Banken: Sechs gesprengte Geldautomaten im Norden

Sechsmal sprengten Kriminelle 2023 Geldautomaten in Schleswig-Holstein. Ein weiteres Mal blieb es beim Versuch. In den Vorjahren gab es zwar mehr Fälle, aber dabei blieb es auch häufiger bei einem Versuch.

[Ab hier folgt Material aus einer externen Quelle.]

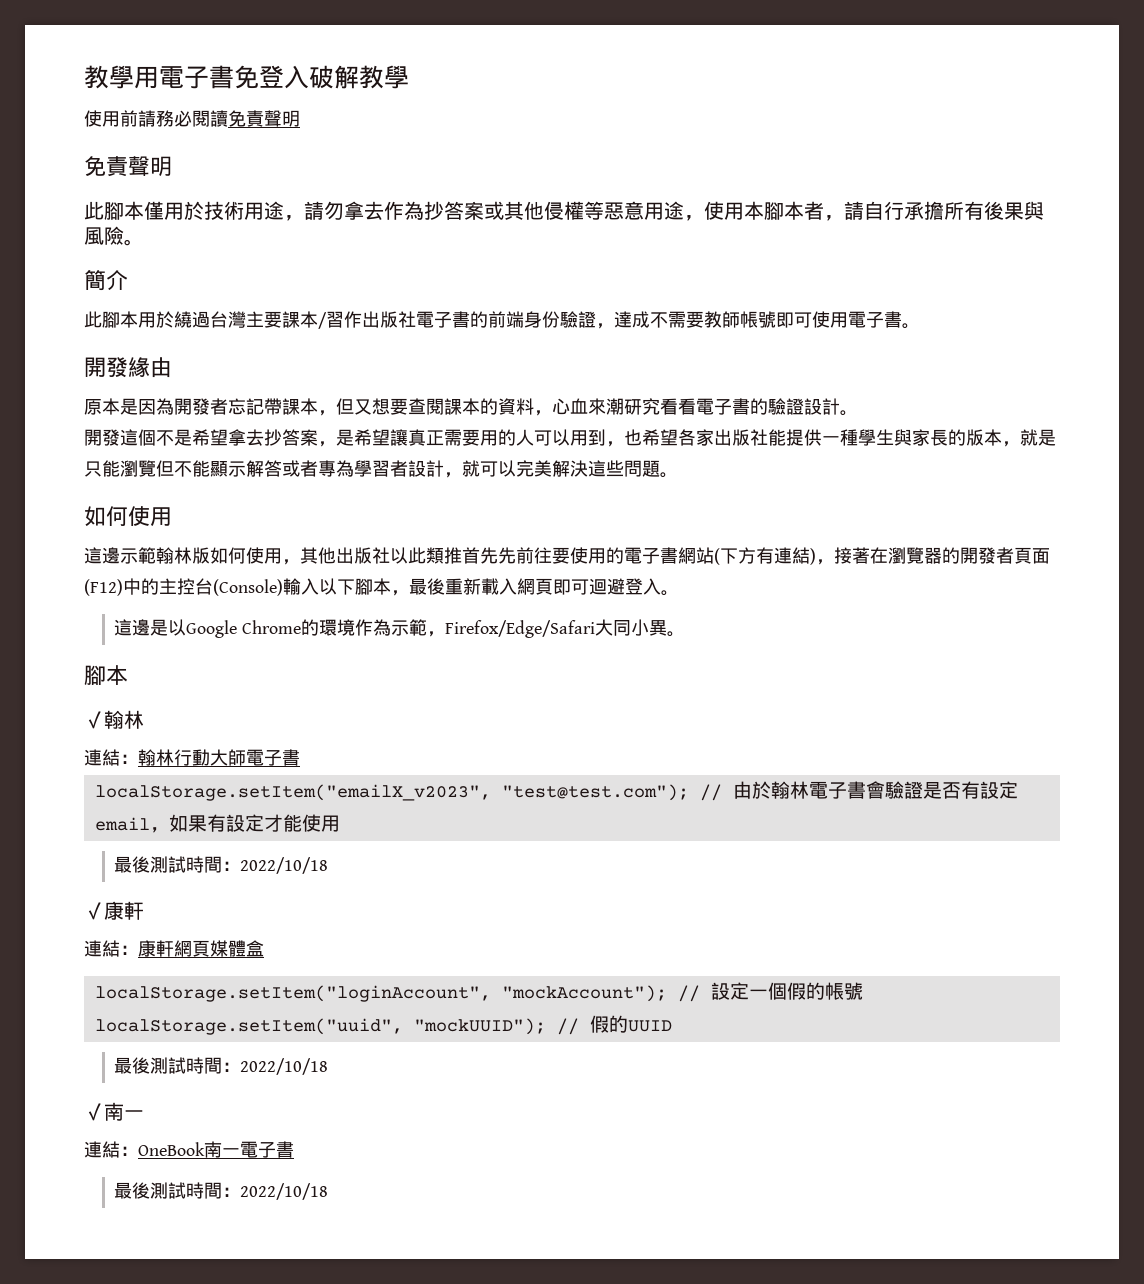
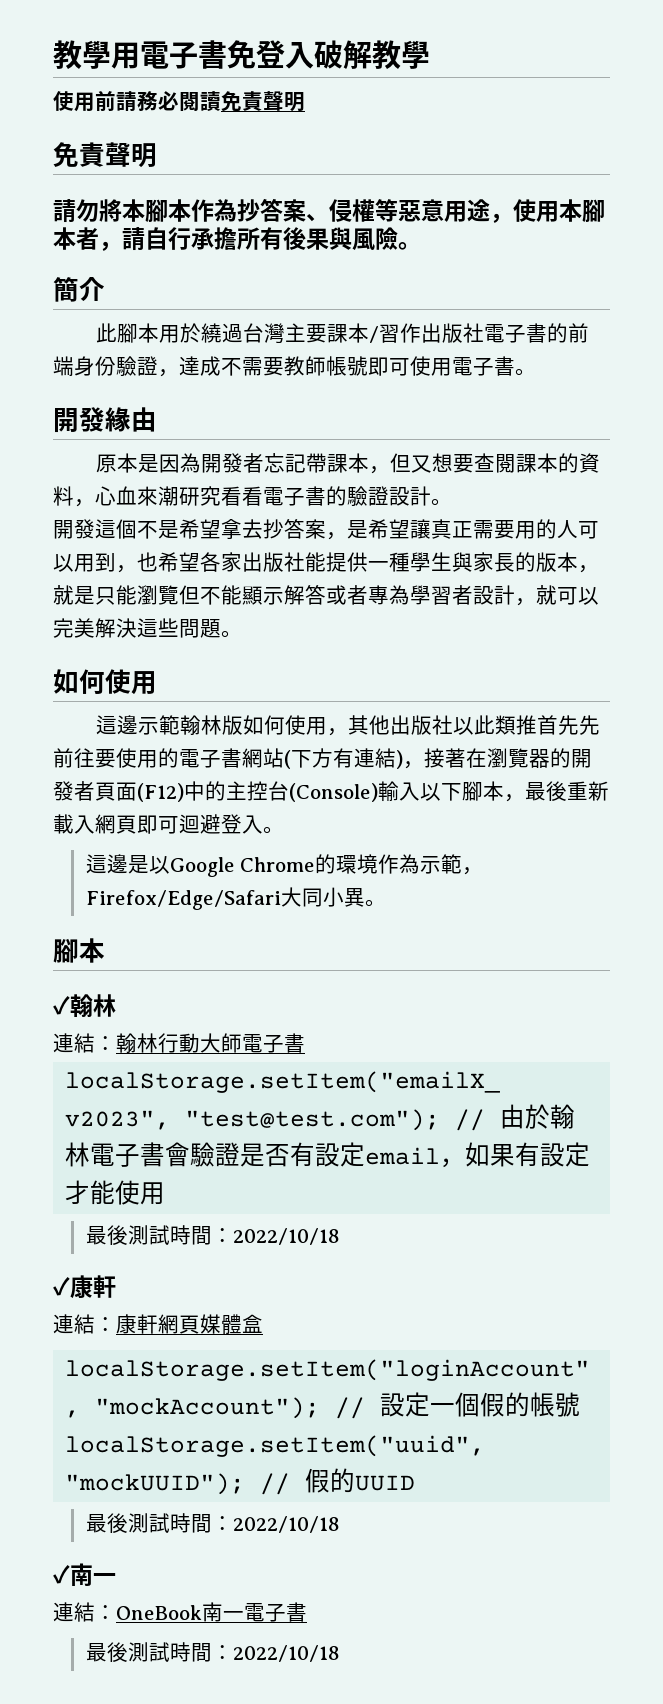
[84,201,384,221] 此腳本僅用於技術用途，請勿拿去 -> [53,199,191,223] 請勿將本腳本
[484,201,544,220] 或其他 -> [306,214,329,222] 、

Die Zahl der Sprengungen von Geldautomaten in Schleswig-Holstein ist in diesem Jahr minimal angestiegen, die Zahl der Versuche gesunken. „Eine signifikante Steigerung oder Verringerung dieser Taten ist derzeit nicht zu erkennen“, sagte eine Sprecherin des Landeskriminalamts der Deutschen Presse-Agentur. In sechs Fällen sprengten Täter Geldautomaten. In einem weiteren Fall blieb es beim Versuch. Zuletzt wurde am 22. Dezember eine Sprengung in Ahrensbök bei Lübeck bekannt. 2022 hatte es insgesamt neun Fälle gegeben, allerdings blieb es in fünf davon beim Versuch.

Die Zahlen hätten in Schleswig-Holstein in den vergangenen Jahren stets geschwankt, sagte die Sprecherin. Mittlerweile setzten die Täter auch im Norden überwiegend Festsprengstoff ein. Banken und Sparkassen hätten in Schleswig-Holstein begonnen, ihre Automaten aufzurüsten und besser zu sichern. „Dies führte in diesem Jahr mehrfach dazu, dass die Täter trotz erfolgreicher Sprengung nicht an das Geld gelangen konnten.“

In einem Fall aus Oststeinbek (Kreis Stormarn) gab es 2023 eine Festnahme in Niedersachsen. „Aktuell läuft die Hauptverhandlung, ein Urteil wird in Kürze erwartet“, sagte die Sprecherin.